■ What the task requires: Your answer should consist of the lines in the listing that hold "shown".
= = =
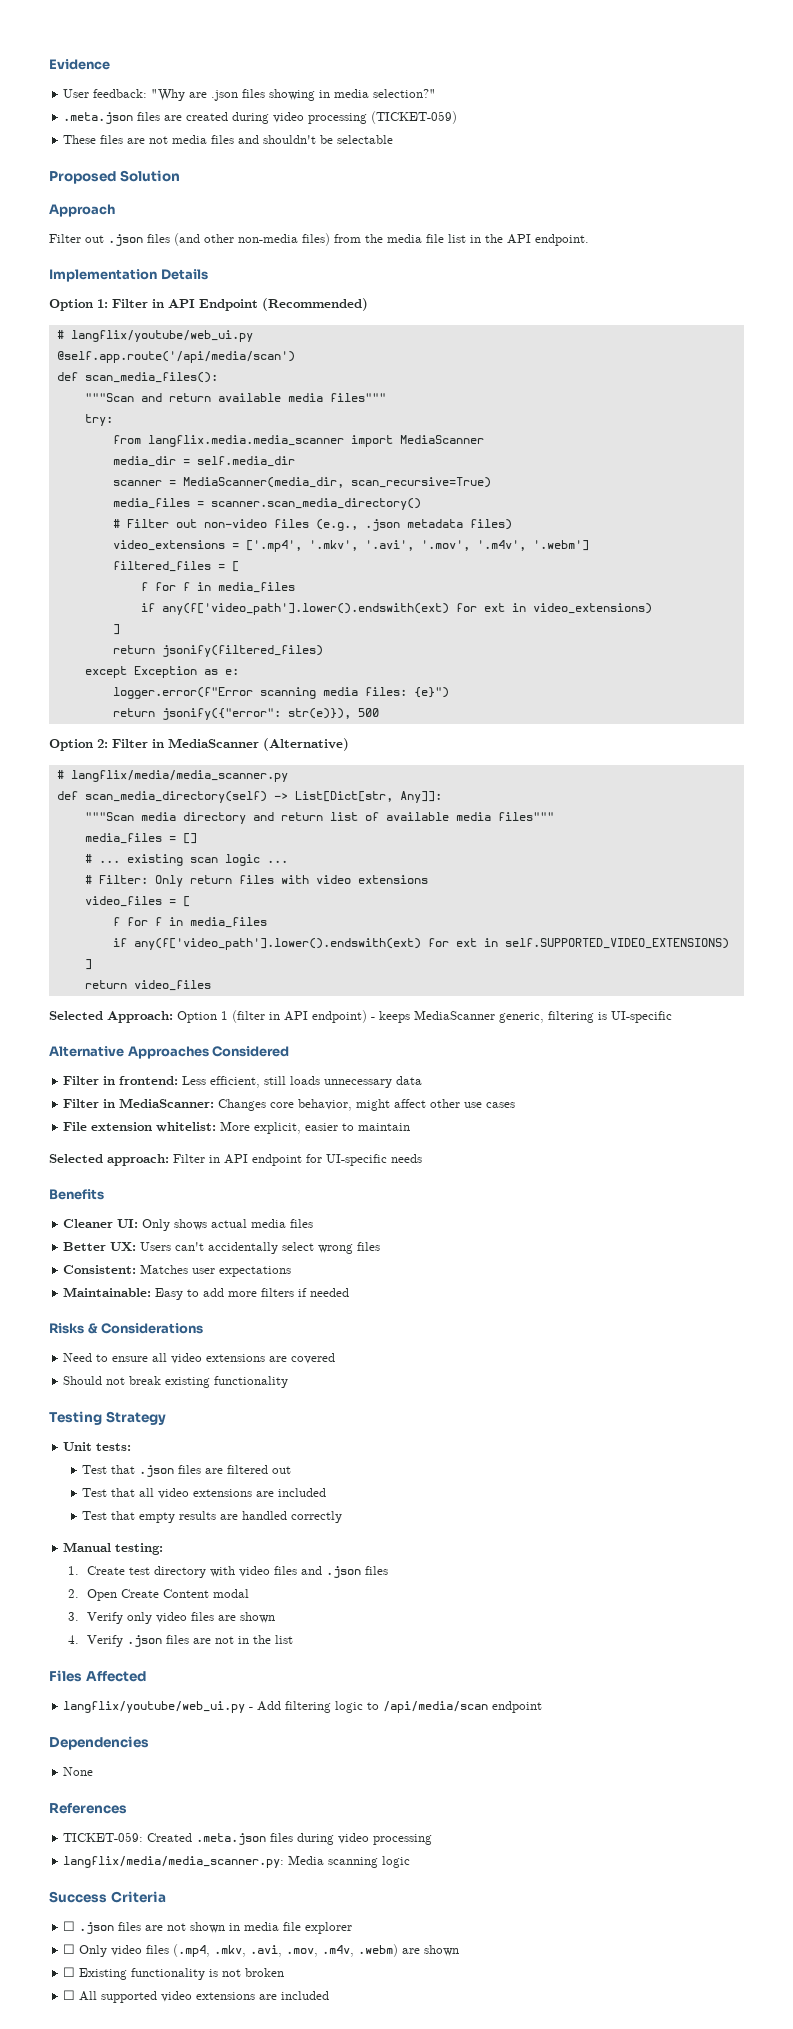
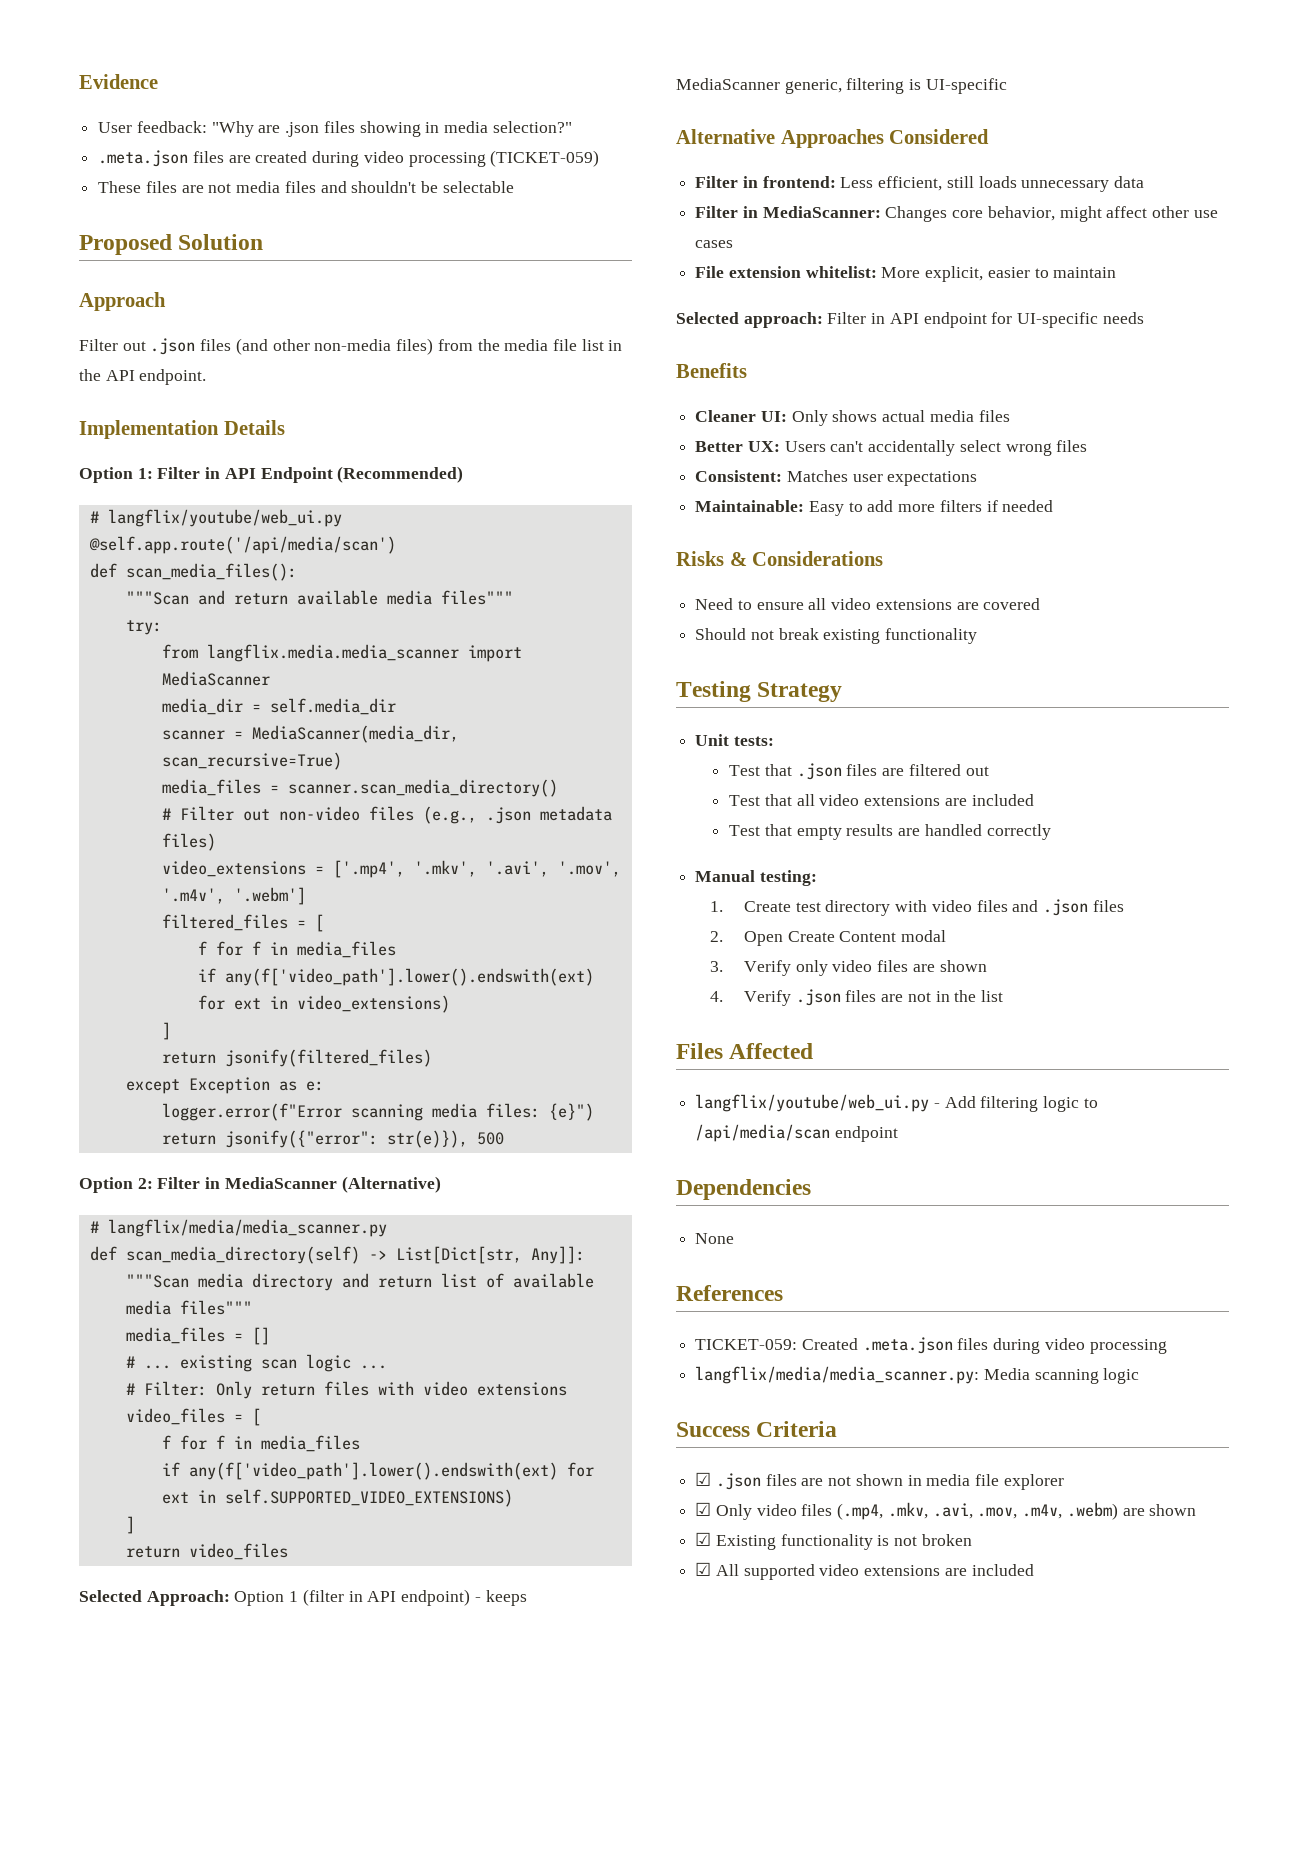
- ☐ .json files are not shown in media file explorer
+ ☑ .json files are not shown in media file explorer
- ☐ Only video files (.mp4, .mkv, .avi, .mov, .m4v, .webm) are shown
+ ☑ Only video files (.mp4, .mkv, .avi, .mov, .m4v, .webm) are shown
- ☐ Existing functionality is not broken
+ ☑ Existing functionality is not broken
- ☐ All supported video extensions are included
+ ☑ All supported video extensions are included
= = =
■ Answer to this task:
- ☐ .json files are not shown in media file explorer
+ ☑ .json files are not shown in media file explorer
- ☐ Only video files (.mp4, .mkv, .avi, .mov, .m4v, .webm) are shown
+ ☑ Only video files (.mp4, .mkv, .avi, .mov, .m4v, .webm) are shown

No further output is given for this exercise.